Все по очереди берут лопату и бросают землю в могилу. На папу в деревянном ящике.
Моя очередь. Я упираюсь. Если я брошу туда землю — значит, это не розыгрыш, значит, папа не вернется. И еще это значит, что я по-прежнему считаю нужным исполнять еврейские обычаи, хотя нас убивают именно за то, что мы евреи. И еще это значит, что скоро мы засыплем эту яму и вернемся на трамвайную остановку, войдем в последний вагон, поедем в гетто, а там сядем в круг, будем есть хлеб, который ст о ит вдесятеро дороже прежнего, и пытаться вспомнить вкус мяса, и ждать повестки, нашей очереди на транспорт, а потом транспорт отвезет нас в какое-то другое место, лучше или хуже этого или — вот что страшнее всего — точно такое же, как это.

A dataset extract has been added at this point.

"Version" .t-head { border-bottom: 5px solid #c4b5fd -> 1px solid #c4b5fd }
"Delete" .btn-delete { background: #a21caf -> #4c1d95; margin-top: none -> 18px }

Я беру лопату, втыкаю ее в земляной холм. Вытаскиваю и опять втыкаю. Снова и снова, быстрее и быстрее. Я уже ничего не различаю перед глазами, только чувствую, как ходит вверх-вниз нижняя губа и что-то вытекает у меня из носа. Я со всей силы вонзаю лопату в землю — и вот я сам уже лежу на этой куче земли. Мариэтта окликает меня по имени, но я не знаю, чего она хочет, и мне все равно. Земля холодная и твердая, а папа так и не сходил со мной еще раз в замок. И мы с ним не побывали в Штеховице и не поднялись на Ловош. Он был самый хороший на свете, и он мог сделать так, чтобы все стало хорошо, и нельзя же вот так засып а ть человека землей, нельзя делать с ним такое, что на него и в гробу смотреть запрещают.
Меня хватают за руки, за плечи, за ноги, я извиваюсь, пытаясь вырваться. Мариэтта снова зовет меня по имени, теперь совсем над ухом. Я дергаюсь, верчусь проворно, чтобы никто не мог меня удержать, чтобы перестали закидывать папу землей. Какие-то звуки вылетают у меня изо рта, даже не слова — может быть, они всех отпугнут.

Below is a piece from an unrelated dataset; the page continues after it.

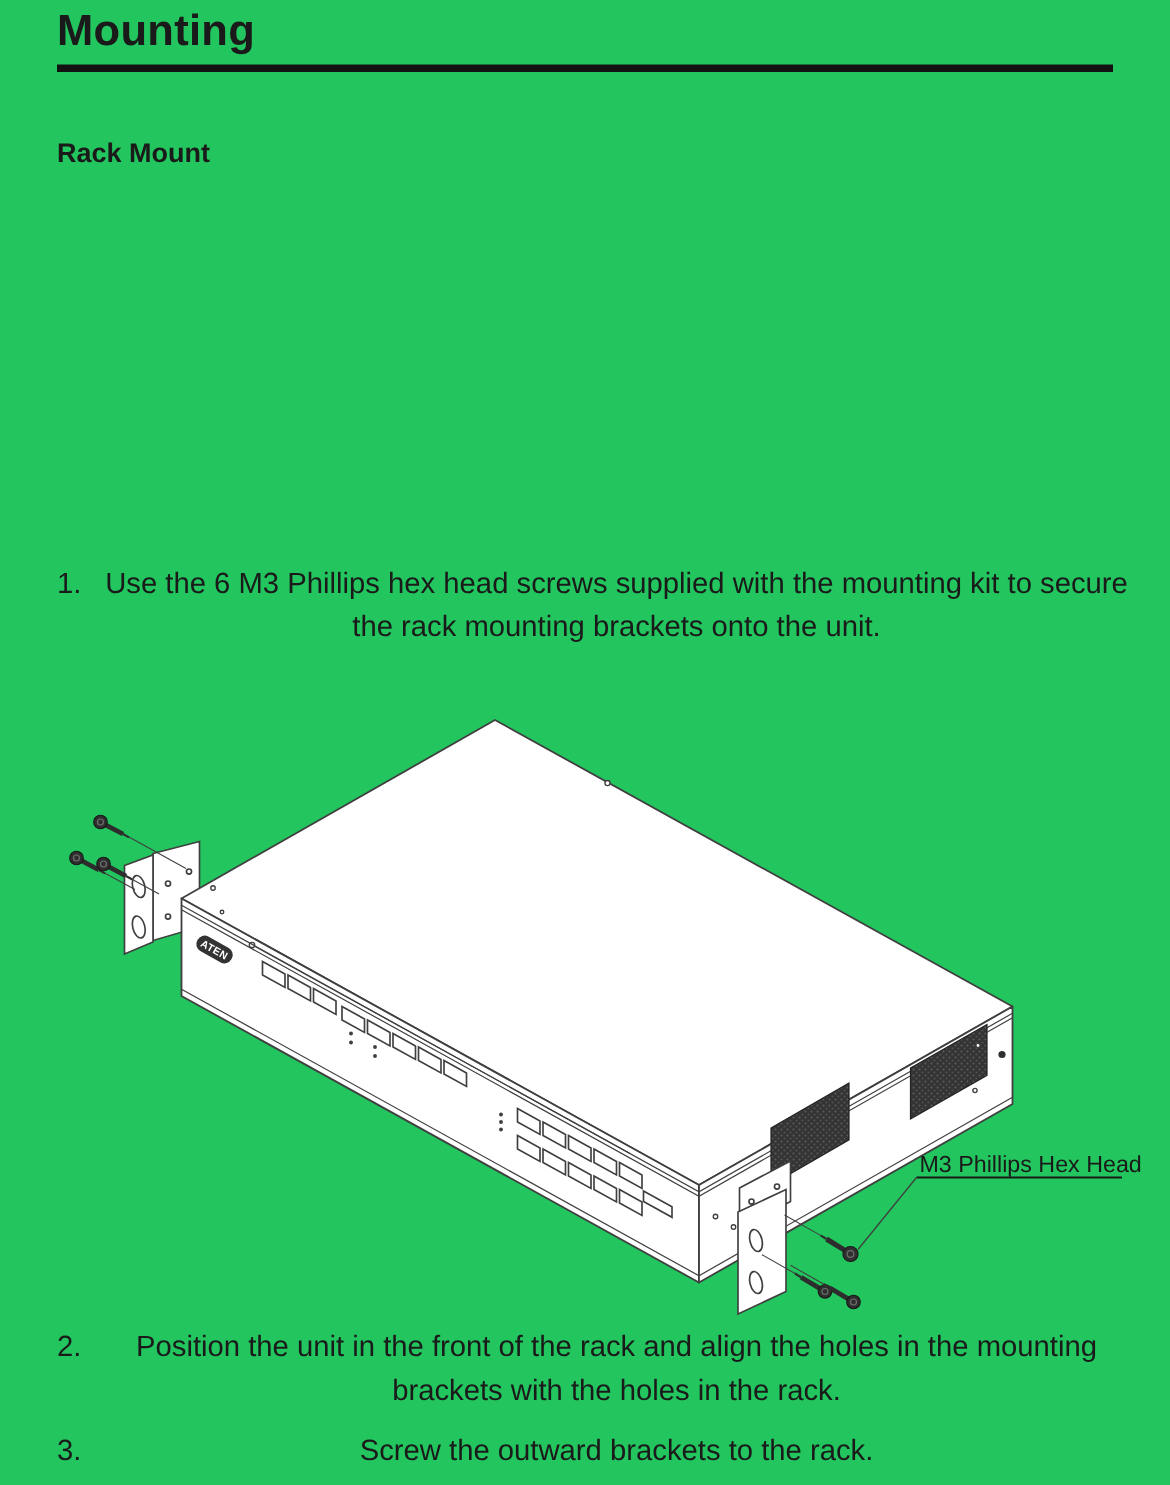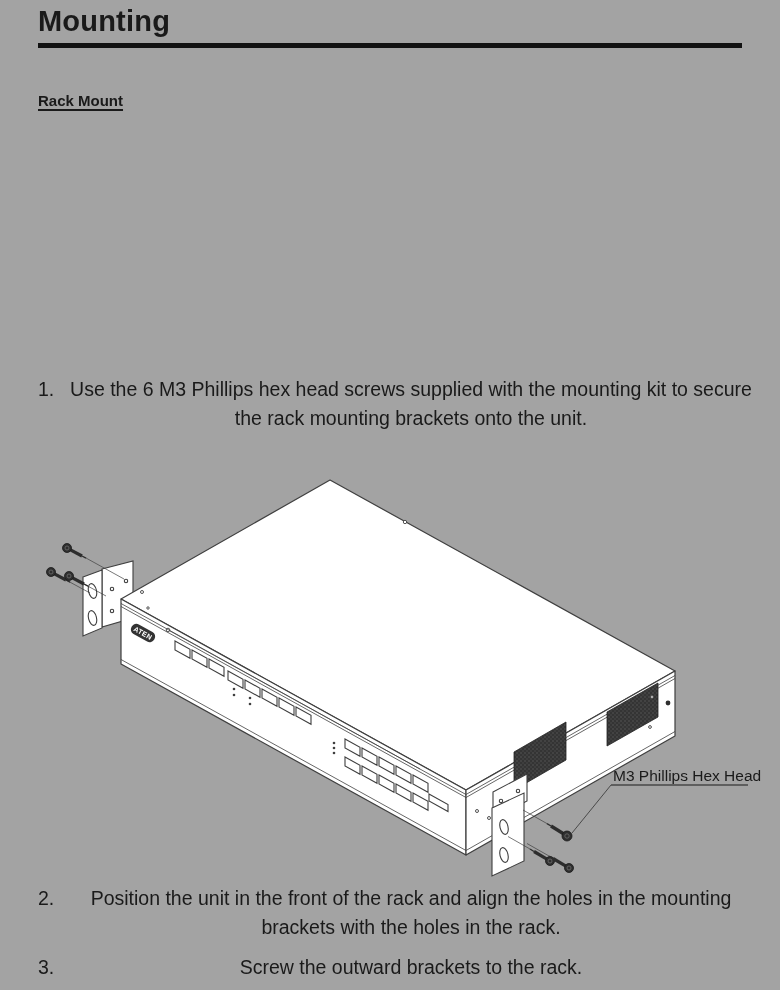"Mounting" .page { background: #a3a3a3 -> #22c55e }
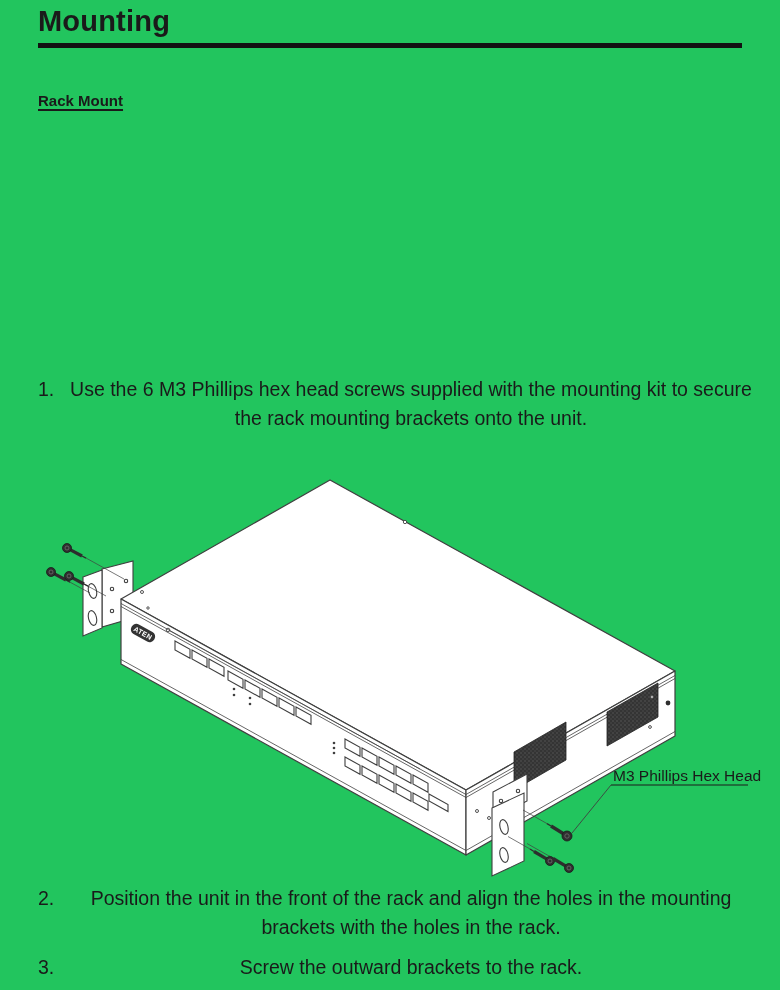"Rack Mount" .section-heading { font-size: 15px -> 18px; text-decoration: underline -> none }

Это помогает, но ненадолго. Две сильные руки обхватили меня, прижали, сдавили так сильно, что я перестал орать. Держали и сжимали, пока я не сдался.
Тогда одна рука отпустила меня и утерла мое лицо холодным влажным платком. Платок пах мамой.
— Пора домой, Миша, — сказала мне мама в самое ухо.
— Домой? — переспросил я так, словно ужасный розыгрыш все еще длился.
Она запрокинула голову и несколько раз кивнула. Откуда-то у нее берутся еще слезы, она их не вытирает.
— Знаю, — сказала мама. — Знаю, знаю. — Взяла меня за руку. — Пойдем, Миша, надо идти.